* **WORK ORDER**: Find the line containing "(149, 272) none" in the listing below. Repeat it exactly, along with each following line up to and including the one containing "[208,1175,547,1195] build_directory|object_folder ->".

* **DATA EXTRACT**:
━━━━

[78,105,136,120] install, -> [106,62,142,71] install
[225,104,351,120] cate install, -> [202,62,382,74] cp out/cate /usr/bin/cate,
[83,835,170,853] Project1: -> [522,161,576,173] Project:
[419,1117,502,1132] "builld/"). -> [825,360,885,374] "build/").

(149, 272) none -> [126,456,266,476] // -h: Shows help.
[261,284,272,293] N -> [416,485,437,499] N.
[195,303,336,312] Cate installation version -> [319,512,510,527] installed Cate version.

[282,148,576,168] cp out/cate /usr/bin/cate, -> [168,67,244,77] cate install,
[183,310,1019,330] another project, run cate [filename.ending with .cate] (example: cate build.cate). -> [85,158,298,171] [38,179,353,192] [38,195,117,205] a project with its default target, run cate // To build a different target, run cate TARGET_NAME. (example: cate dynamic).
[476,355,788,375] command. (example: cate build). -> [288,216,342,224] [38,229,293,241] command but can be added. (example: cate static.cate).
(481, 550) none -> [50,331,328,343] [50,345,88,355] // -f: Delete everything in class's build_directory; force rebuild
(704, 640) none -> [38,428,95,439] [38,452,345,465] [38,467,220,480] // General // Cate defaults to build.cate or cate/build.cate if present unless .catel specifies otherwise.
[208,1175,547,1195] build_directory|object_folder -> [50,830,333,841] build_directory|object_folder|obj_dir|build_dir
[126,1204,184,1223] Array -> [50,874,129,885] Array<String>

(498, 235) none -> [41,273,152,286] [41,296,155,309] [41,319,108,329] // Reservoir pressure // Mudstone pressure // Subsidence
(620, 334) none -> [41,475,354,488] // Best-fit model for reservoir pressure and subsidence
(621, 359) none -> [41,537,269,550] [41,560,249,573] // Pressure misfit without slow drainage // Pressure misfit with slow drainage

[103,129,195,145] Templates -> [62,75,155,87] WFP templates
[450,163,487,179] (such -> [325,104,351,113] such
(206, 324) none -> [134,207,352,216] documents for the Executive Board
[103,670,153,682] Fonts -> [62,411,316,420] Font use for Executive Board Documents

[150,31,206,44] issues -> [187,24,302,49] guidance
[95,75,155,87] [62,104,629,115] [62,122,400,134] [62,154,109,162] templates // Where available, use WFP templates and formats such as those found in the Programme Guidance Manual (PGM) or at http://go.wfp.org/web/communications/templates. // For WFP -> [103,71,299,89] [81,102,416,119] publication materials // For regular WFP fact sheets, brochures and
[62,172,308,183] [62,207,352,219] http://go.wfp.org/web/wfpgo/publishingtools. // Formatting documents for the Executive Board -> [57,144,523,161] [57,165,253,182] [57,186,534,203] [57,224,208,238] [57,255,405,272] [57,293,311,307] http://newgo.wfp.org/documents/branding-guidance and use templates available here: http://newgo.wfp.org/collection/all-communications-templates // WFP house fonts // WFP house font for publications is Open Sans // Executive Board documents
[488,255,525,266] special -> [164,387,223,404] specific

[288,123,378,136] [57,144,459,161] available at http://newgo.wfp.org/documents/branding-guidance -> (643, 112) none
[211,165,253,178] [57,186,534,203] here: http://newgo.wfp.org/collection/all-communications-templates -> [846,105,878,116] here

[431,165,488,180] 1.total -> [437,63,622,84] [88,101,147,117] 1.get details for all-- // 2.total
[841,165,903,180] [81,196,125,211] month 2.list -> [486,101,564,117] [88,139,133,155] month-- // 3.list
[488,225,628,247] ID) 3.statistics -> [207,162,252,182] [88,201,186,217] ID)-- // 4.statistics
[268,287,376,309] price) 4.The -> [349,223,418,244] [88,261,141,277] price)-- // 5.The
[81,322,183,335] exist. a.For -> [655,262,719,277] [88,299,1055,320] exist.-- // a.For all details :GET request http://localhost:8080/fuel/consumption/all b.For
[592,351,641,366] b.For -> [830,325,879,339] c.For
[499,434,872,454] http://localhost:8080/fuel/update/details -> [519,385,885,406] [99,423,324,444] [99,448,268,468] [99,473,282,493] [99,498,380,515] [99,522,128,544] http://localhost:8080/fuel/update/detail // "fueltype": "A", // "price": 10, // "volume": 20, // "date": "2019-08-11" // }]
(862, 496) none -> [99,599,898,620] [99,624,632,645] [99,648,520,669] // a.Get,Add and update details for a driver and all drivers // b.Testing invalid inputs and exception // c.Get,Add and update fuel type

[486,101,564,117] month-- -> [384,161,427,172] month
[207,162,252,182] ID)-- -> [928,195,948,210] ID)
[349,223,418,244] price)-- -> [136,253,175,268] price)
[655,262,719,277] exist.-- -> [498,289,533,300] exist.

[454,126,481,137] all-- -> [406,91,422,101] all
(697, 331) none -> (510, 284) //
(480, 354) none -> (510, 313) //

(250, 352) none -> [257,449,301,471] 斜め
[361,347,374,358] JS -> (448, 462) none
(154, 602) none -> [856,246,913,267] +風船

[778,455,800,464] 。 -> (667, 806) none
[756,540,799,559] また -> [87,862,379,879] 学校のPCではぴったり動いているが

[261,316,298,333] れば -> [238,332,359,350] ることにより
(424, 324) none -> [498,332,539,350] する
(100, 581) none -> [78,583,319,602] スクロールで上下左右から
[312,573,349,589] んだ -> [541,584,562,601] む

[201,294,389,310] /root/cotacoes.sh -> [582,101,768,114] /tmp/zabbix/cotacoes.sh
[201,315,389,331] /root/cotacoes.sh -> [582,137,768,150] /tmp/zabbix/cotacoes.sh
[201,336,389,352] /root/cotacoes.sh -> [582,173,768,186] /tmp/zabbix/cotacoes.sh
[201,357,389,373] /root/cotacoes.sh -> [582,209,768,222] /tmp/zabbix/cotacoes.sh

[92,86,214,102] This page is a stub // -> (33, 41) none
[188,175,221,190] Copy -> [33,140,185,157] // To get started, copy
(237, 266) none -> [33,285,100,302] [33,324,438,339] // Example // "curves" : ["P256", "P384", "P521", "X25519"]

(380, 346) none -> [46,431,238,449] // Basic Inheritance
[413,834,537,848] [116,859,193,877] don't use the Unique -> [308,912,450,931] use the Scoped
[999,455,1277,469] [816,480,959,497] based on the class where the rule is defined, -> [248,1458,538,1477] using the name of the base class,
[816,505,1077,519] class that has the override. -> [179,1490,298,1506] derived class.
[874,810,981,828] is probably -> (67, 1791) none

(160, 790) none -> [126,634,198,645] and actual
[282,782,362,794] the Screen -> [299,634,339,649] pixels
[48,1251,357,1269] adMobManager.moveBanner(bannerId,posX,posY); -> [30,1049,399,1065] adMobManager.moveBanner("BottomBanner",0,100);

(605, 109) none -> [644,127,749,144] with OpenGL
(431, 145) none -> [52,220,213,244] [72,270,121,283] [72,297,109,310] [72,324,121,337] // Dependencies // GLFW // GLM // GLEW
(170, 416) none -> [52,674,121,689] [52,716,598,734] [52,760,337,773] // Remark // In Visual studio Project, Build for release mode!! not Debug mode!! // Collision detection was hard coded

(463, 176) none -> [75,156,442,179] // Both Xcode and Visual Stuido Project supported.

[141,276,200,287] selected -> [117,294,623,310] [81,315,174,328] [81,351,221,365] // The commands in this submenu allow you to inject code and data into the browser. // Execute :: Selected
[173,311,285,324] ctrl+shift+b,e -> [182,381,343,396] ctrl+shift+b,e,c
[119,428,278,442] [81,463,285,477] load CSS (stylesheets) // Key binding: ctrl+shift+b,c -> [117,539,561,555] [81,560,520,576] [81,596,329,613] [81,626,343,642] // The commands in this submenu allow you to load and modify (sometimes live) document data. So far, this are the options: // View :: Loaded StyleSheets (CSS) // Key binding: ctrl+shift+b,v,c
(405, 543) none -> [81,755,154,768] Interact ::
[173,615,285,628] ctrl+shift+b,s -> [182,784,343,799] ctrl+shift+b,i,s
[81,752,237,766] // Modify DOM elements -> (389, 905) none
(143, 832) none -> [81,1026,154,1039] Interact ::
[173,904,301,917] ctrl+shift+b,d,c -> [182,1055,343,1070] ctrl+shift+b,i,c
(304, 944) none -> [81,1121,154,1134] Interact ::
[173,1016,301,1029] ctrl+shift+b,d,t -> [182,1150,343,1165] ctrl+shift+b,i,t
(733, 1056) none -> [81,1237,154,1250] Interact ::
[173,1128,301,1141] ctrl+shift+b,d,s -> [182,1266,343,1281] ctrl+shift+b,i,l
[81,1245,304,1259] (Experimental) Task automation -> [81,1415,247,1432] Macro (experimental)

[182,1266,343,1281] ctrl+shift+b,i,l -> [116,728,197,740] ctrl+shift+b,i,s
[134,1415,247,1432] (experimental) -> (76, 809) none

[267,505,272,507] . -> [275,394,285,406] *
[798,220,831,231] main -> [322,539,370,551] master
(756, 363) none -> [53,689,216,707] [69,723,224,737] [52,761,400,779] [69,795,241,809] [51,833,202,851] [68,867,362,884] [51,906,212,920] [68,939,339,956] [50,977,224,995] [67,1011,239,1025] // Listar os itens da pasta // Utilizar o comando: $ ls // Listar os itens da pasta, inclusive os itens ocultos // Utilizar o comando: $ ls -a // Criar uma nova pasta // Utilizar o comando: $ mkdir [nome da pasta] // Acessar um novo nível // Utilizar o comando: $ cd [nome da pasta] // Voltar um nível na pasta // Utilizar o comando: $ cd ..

━━━━

* **SOLUTION FOR THIS PROBLEM**:
(149, 272) none -> [126,456,266,476] // -h: Shows help.
[261,284,272,293] N -> [416,485,437,499] N.
[195,303,336,312] Cate installation version -> [319,512,510,527] installed Cate version.

[282,148,576,168] cp out/cate /usr/bin/cate, -> [168,67,244,77] cate install,
[183,310,1019,330] another project, run cate [filename.ending with .cate] (example: cate build.cate). -> [85,158,298,171] [38,179,353,192] [38,195,117,205] a project with its default target, run cate // To build a different target, run cate TARGET_NAME. (example: cate dynamic).
[476,355,788,375] command. (example: cate build). -> [288,216,342,224] [38,229,293,241] command but can be added. (example: cate static.cate).
(481, 550) none -> [50,331,328,343] [50,345,88,355] // -f: Delete everything in class's build_directory; force rebuild
(704, 640) none -> [38,428,95,439] [38,452,345,465] [38,467,220,480] // General // Cate defaults to build.cate or cate/build.cate if present unless .catel specifies otherwise.
[208,1175,547,1195] build_directory|object_folder -> [50,830,333,841] build_directory|object_folder|obj_dir|build_dir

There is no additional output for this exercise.